Each item is saved as a structured record in the dataset. Export to JSON, CSV, Excel or XML, or pull via the Apify API.

| Field | Description |
|-------|-------------|
| `objectId` | Unique Hacker News item ID |
| `type` | Item type (story, comment, poll, etc.) |
| `title` | Item title |
| `author` | Username of the author |
| `url` | External URL linked by the item (for stories) |
| `text` | Item text body (for comments, Ask HN, polls) |
| `points` | Number of points / upvotes |
| `numComments` | Number of comments |
| `tags` | Array of HN/Algolia tags |
| `createdAt` | Date the item was created |
| `hnUrl` | Direct link to the item on Hacker News |
| `scrapedAt` | Scrape timestamp (ISO 8601) |

### 💡 Use cases

- **Brand & topic monitoring** — track every Hacker News mention of your product, company or technology.
- **Trend research** — analyze what the tech community is discussing and how interest shifts over time.
- **Datasets & newsletters** — build a continuously updated Hacker News dataset for analysis or curation.
- **Sentiment & PR** — catch discussions about your brand or industry early.
- **Developer & market research** — study which tools, languages and startups gain traction on HN.
- **AI / LLM training data** — collect structured tech-discussion text for model training and analysis.

### ❓ Frequently Asked Questions

**Is it legal to scrape Hacker News?**
The Actor reads from the official public HN Algolia search API and only collects publicly available content. You are responsible for using the data in compliance with Hacker News' terms and applicable laws.

**Do I need an API key or a login?**
No. There is no Hacker News account, login or API key required. You only need an Apify account to run the Actor.

**How much data can I get?**
The Algolia API normally caps results at 1,000 per query, but this Actor uses date-windowed pagination to break past that limit — letting you pull tens of thousands of items per run. Set `maxItems` to 0 to capture everything matching your query.

**Can I scrape comments, not just stories?**
Yes. The `itemType` field supports stories, comments, polls, Show HN, Ask HN and front-page items.

**Can I filter by popularity?**
Yes. Use the `minPoints` filter to return only items above a points threshold.

**How fresh is the data and can I schedule it?**
Data is pulled live at run time. Schedule the Actor on Apify with a keyword query for a continuously fresh feed of new Hacker News activity.

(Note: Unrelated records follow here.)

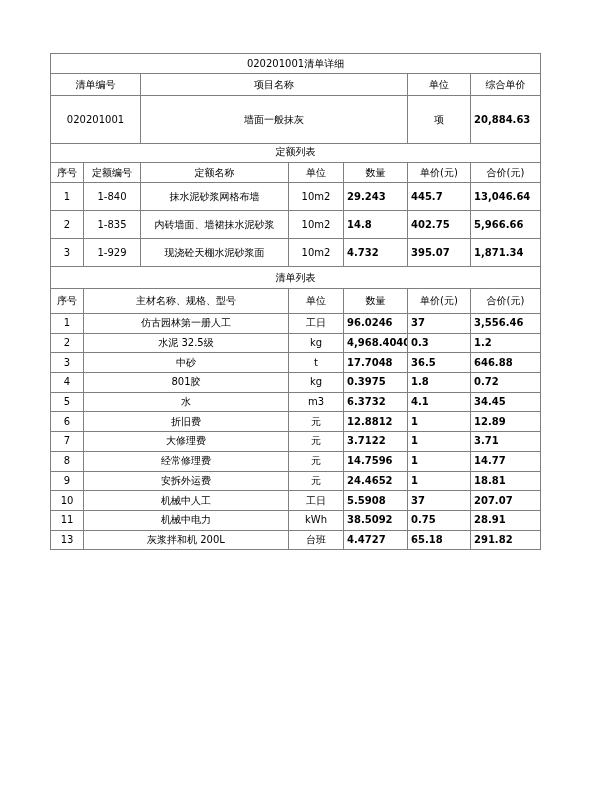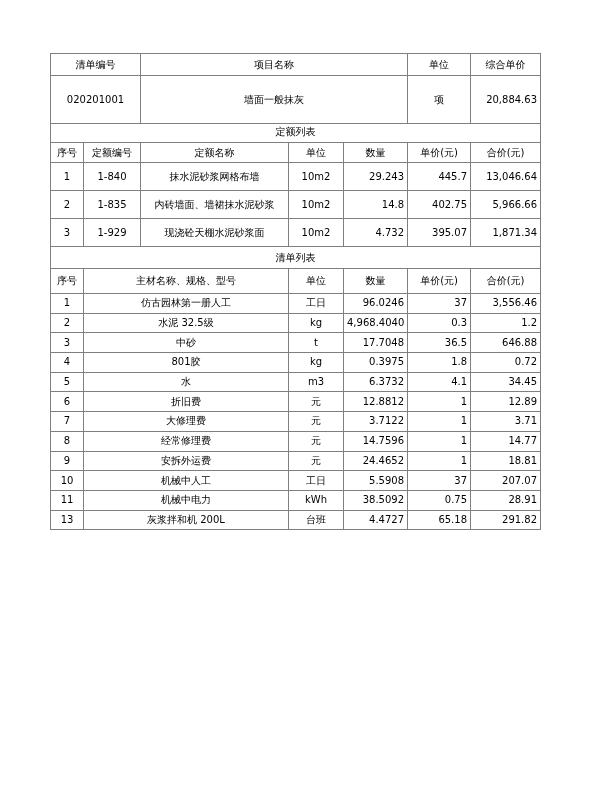--- a/index.html
+++ b/index.html
@@ -28,21 +28,21 @@
     font-size: 10px;
     line-height: 1.2;
     padding: 0 3px;
     overflow: hidden;
     white-space: nowrap;
     vertical-align: middle;
     color: #000000;
   }
   .c { text-align: center; }
   .l { text-align: center; }
-  .r { text-align: right; }
+  .r { text-align: left; font-weight: bold; }
   tr.h20 { height: 20px; }
   tr.h22 { height: 22px; }
   tr.h48 { height: 48px; }
   tr.h19 { height: 19px; font-family: Liberation Mono, monospace; }
   tr.h21 { height: 22px; }
   tr.h25 { height: 25px; }
   tr.h28 { height: 28px; }
   tr.hm  { height: 19.7px; }
   td.title-cell { font-size: 10.5px; }
 </style>
@@ -55,20 +55,23 @@
       <col style="width:33px">
       <col style="width:57px">
       <col style="width:148px">
       <col style="width:55px">
       <col style="width:64px">
       <col style="width:63px">
       <col style="width:70px">
     </colgroup>
 
     <tbody>
+        <tr class="h20">
+      <td colspan="7" class="c title-cell">020201001清单详细</td>
+    </tr>
 
     <tr class="h22">
       <td colspan="2" class="c">清单编号</td>
       <td colspan="3" class="c">项目名称</td>
       <td class="c">单位</td>
       <td class="c">综合单价</td>
     </tr>
 
     <tr class="h48">
       <td colspan="2" class="c">020201001</td>

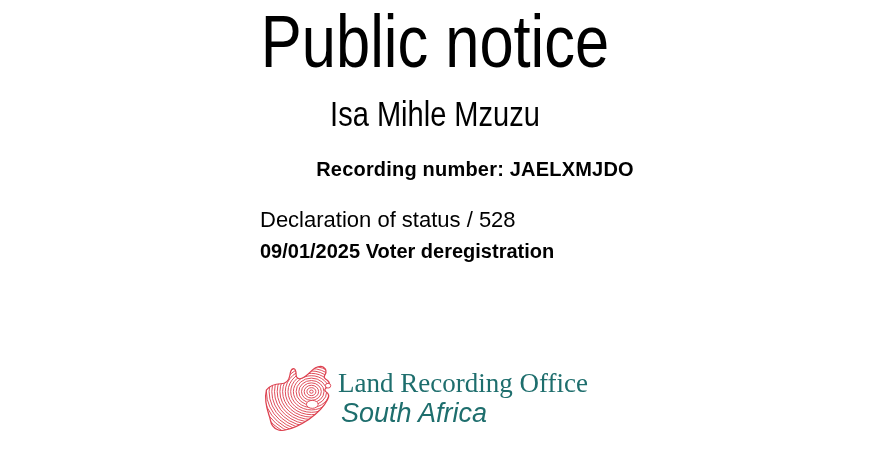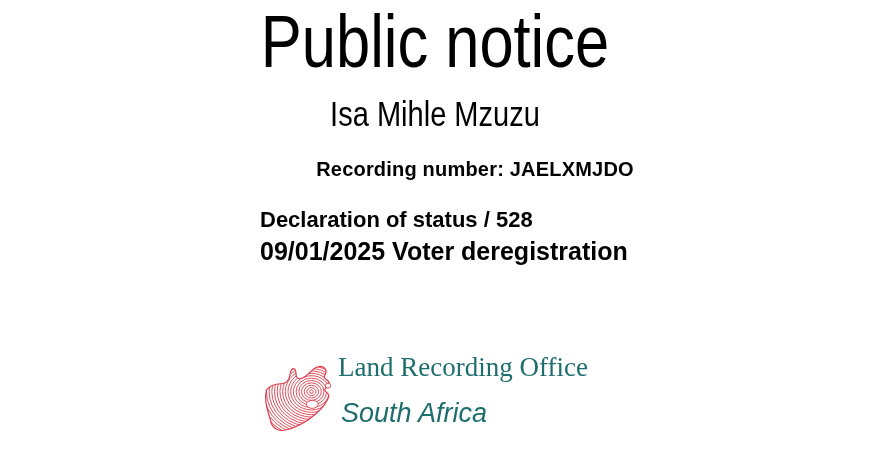--- a/index.html
+++ b/index.html
@@ -20,31 +20,31 @@
     white-space:nowrap;
   }
   .recording-number {
     position:absolute; top:157px; left:0; width:870px; text-align:center;
     font-size:20px; line-height:24px; font-weight:700; letter-spacing:0.2px;
     white-space:nowrap;
     padding-left:40px;
   }
   .section-heading {
     position:absolute; top:207px; left:260px;
-    font-size:22px; line-height:26px; font-weight:700;
+    font-size:22px; line-height:26px; font-weight:400;
     white-space:nowrap;
   }
   .entries {
     position:absolute; top:239px; left:260px;
-    font-size:25px; line-height:25px; font-weight:700;
+    font-size:20px; line-height:25px; font-weight:700;
     white-space:nowrap;
   }
   .logo-mark { position:absolute; left:261px; top:363px; width:72px; height:70px; }
   .logo-name {
-    position:absolute; left:338px; top:352px;
+    position:absolute; left:338px; top:368px;
     font-family:"Liberation Serif", serif; font-size:27px; line-height:30px;
     color:#1e6e6d; white-space:nowrap;
   }
   .logo-country {
     position:absolute; left:341px; top:398px;
     font-family:Liberation Sans, sans-serif; font-style:italic;
     font-size:27px; line-height:30px; color:#1e6e6d; white-space:nowrap;
   }
 </style>
 </head>

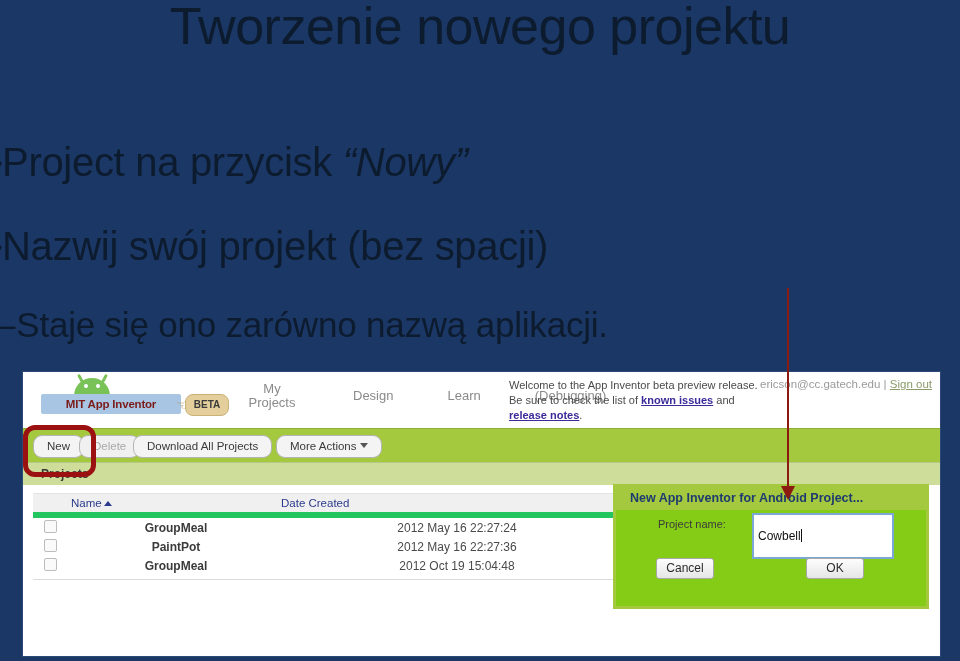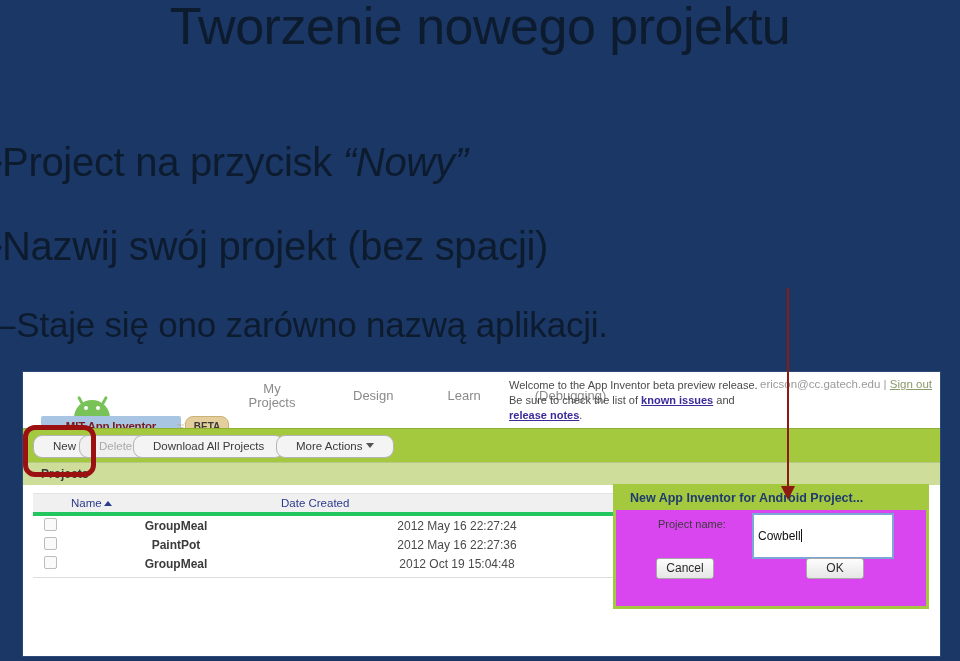--- a/index.html
+++ b/index.html
@@ -80,21 +80,20 @@
     position: relative;
     height: 56px;
     background: #ffffff;
   }
   .logo-wrap {
     position: absolute;
     left: 12px;
     top: 0px;
     width: 200px;
     height: 56px;
-    margin-top: 22px;
   }
   .droid {
     position: absolute;
     left: 35px;
     top: 2px;
     width: 44px;
     height: 22px;
   }
   .droid .head {
     position: absolute;
@@ -219,21 +218,21 @@
   .tb-btn {
     position: absolute;
     top: 6px;
     height: 21px;
     background: #f4f4f4;
     border: 1px solid #b4b4b4;
     border-radius: 9px;
     font-size: 11.5px;
     color: #3a3a3a;
     line-height: 21px;
-    padding: 0 19px;
+    padding: 0 13px;
     white-space: nowrap;
   }
   .tb-btn.disabled { color: #a9a9a9; background: #f0f0f0; }
   .tb-new      { left: 10px; }
   .tb-delete   { left: 56px; }
   .tb-download { left: 110px; }
   .tb-more     { left: 253px; }
   .caret-down {
     display: inline-block;
     margin-left: 4px;
@@ -268,21 +267,21 @@
   
   .ptable {
     margin: 8px 0 0 10px;
     width: 600px;
     border-collapse: collapse;
     font-size: 12px;
   }
   .ptable th {
     text-align: left;
     background: #f0f0f0;
-    border-bottom: 4px solid #22c55e;
+    border-bottom: 6px solid #22c55e;
     border-top: 1px solid #e3e3e3;
     color: #2b3a8c;
     font-weight: normal;
     font-size: 11.5px;
     padding: 3px 0;
   }
   .ptable td {
     padding: 2px 0;
     color: #3b3b3b;
     font-weight: bold;
@@ -315,21 +314,21 @@
     height: 1px;
     background: #dcdcdc;
   }
 
   
   .dialog {
     position: absolute;
     left: 590px;
     top: 112px;
     width: 310px;
-    background: #d946ef;
+    background: #84cc16;
     border: 3px solid #a4c93f;
     z-index: 10;
   }
   .dlg-title {
     background: #a4c93f;
     color: #1e3a6e;
     font-size: 12.5px;
     font-weight: bold;
     padding: 4px 0 5px 14px;
   }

**What output formats are supported?**
Results are stored in a structured Apify dataset and can be exported as JSON, CSV, Excel or XML, or accessed via the Apify API.

### ⏰ Scheduling & integration

Schedule this Actor on Apify to run on any cadence for a continuously fresh Hacker News feed. Export results to JSON, CSV or Excel, sync to Google Sheets, or push to dashboards, Slack/Discord alerts and webhooks through the Apify API.

# Actor input Schema

## `query` (type: `string`):

Keyword to search across Hacker News, e.g. 'AI', 'startup', 'rust'. Leave empty to scrape all items.

## `itemType` (type: `string`):

What to scrape.

## `minPoints` (type: `integer`):

Only items with at least this many points. 0 = no filter.

## `maxItems` (type: `integer`):

Maximum items to save. Uses date-windowed pagination to go beyond Algolia's 1,000-result cap. 0 = all.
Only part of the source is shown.